Bayesian quasi-likelihoods constructed from estimating functions extend the scope of Bayesian inference to a wide range of semi-parametric problems. Nonetheless, when the estimating functions possess complex structure, like containing highly irregular weighting matrices, the quasi-likelihoods constructed from those estimating functions may deform with multiple modes, and thus lose their nice statistical properties. This makes incorporating the information from complex estimating functions, such as composite score functions, into Bayesian inference infeasible. This paper makes two contributions. First, we demonstrate and explain theoretically why the quasi-likelihoods constructed from complex estimating functions deform. Second, we introduce a method of quasi-likelihood regularization which effectively handles the deformation and restores the nice statistical properties of the quasi-likelihoods. The regularization can be easily implemented and asymptotically preserves all information from the original estimating functions, ensuring good estimation accuracy. Numerical studies are conducted to verify the effectiveness of the quasi-likelihood regularization on GARCH(1,1) model and Gaussian random field examples. Direct incorporation of the information from composite likelihoods into the regularized quasi-likelihoods is a highlighted application demonstrated in the numerical studies.

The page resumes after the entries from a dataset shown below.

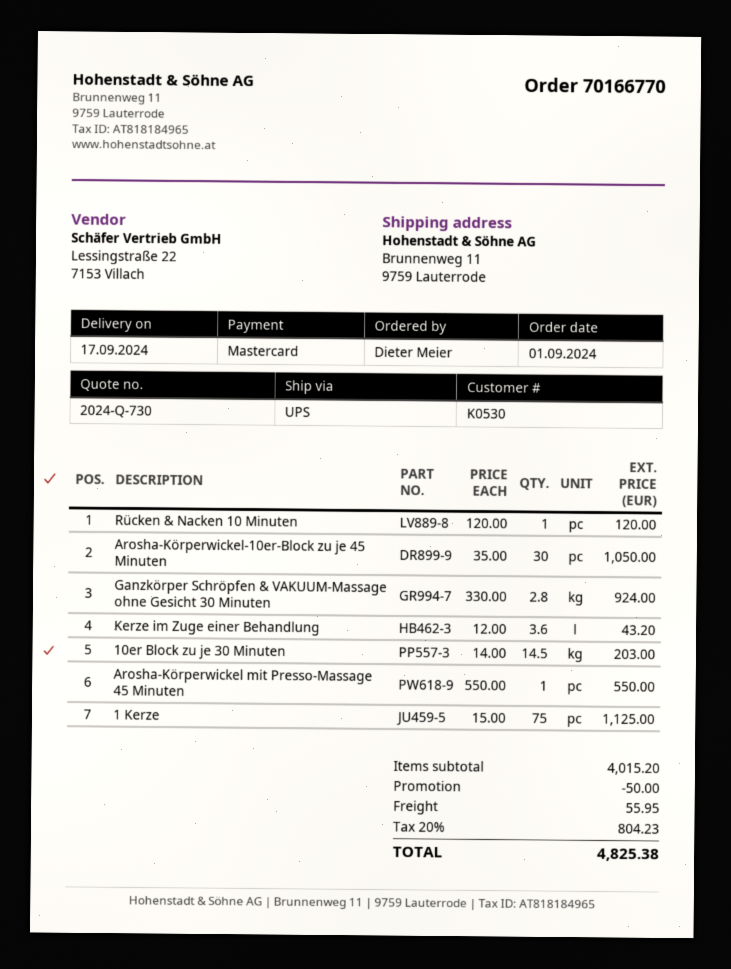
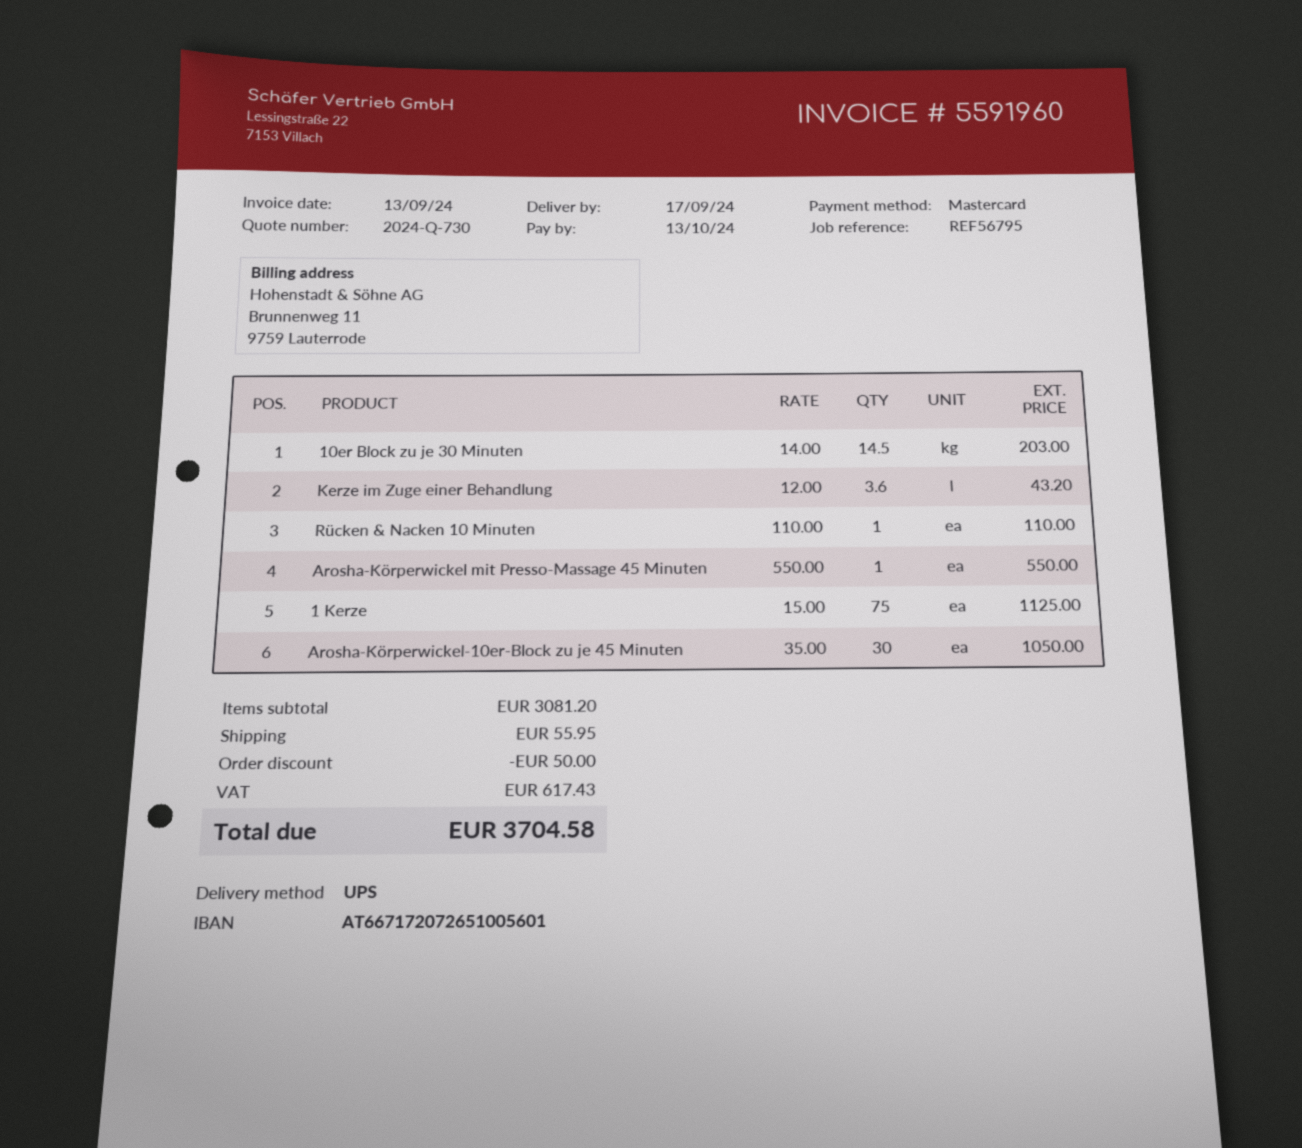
Rücken & Nacken 10 Minuten: 1 x 120.00 = 120.00 -> 1 x 110.00 = 110.00
Ganzkörper Schröpfen & VAKUUM-Massage ohne Gesicht 30 Minuten: 2.8 x 330.00 = 924.00 -> none
subtotal: 4015.20 -> 3081.20
tax: 804.23 -> 617.43
total: 4825.38 -> 3704.58

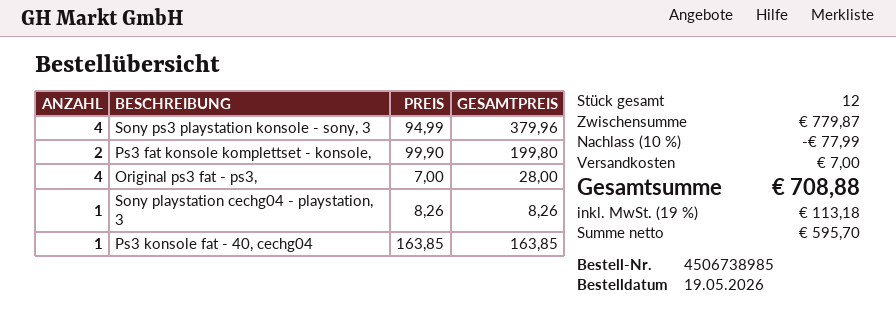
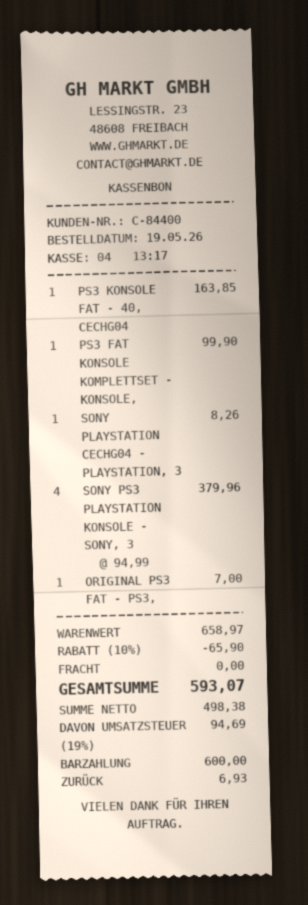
Ps3 fat konsole komplettset - konsole,: 2 x 99.90 = 199.80 -> 1 x 99.90 = 99.90
Original ps3 fat - ps3,: 4 x 7.00 = 28.00 -> 1 x 7.00 = 7.00
subtotal: 779.87 -> 658.97
discount: 10% = 77.99 -> 10% = 65.90
shipping: 7.00 -> 0.00
net: 595.70 -> 498.38
tax: 19% = 113.18 -> 19% = 94.69
total: 708.88 -> 593.07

We further apply the regularized quasi-likelihood to the spatio-temporal modeling of the ground-level ozone concentration in Hong Kong, and illustrate how our regularized quasi-likelihoods facilitate the simultaneous inference from multiple sources of complex semi-parametric information.

Suggested Citation

  • Chung, Ray S.W. & So, Mike K.P. & Chu, Amanda M.Y. & Chan, Thomas W.C., 2020. "Regularization of Bayesian quasi-likelihoods constructed from complex estimating functions," Computational Statistics & Data Analysis, Elsevier, vol. 150(C).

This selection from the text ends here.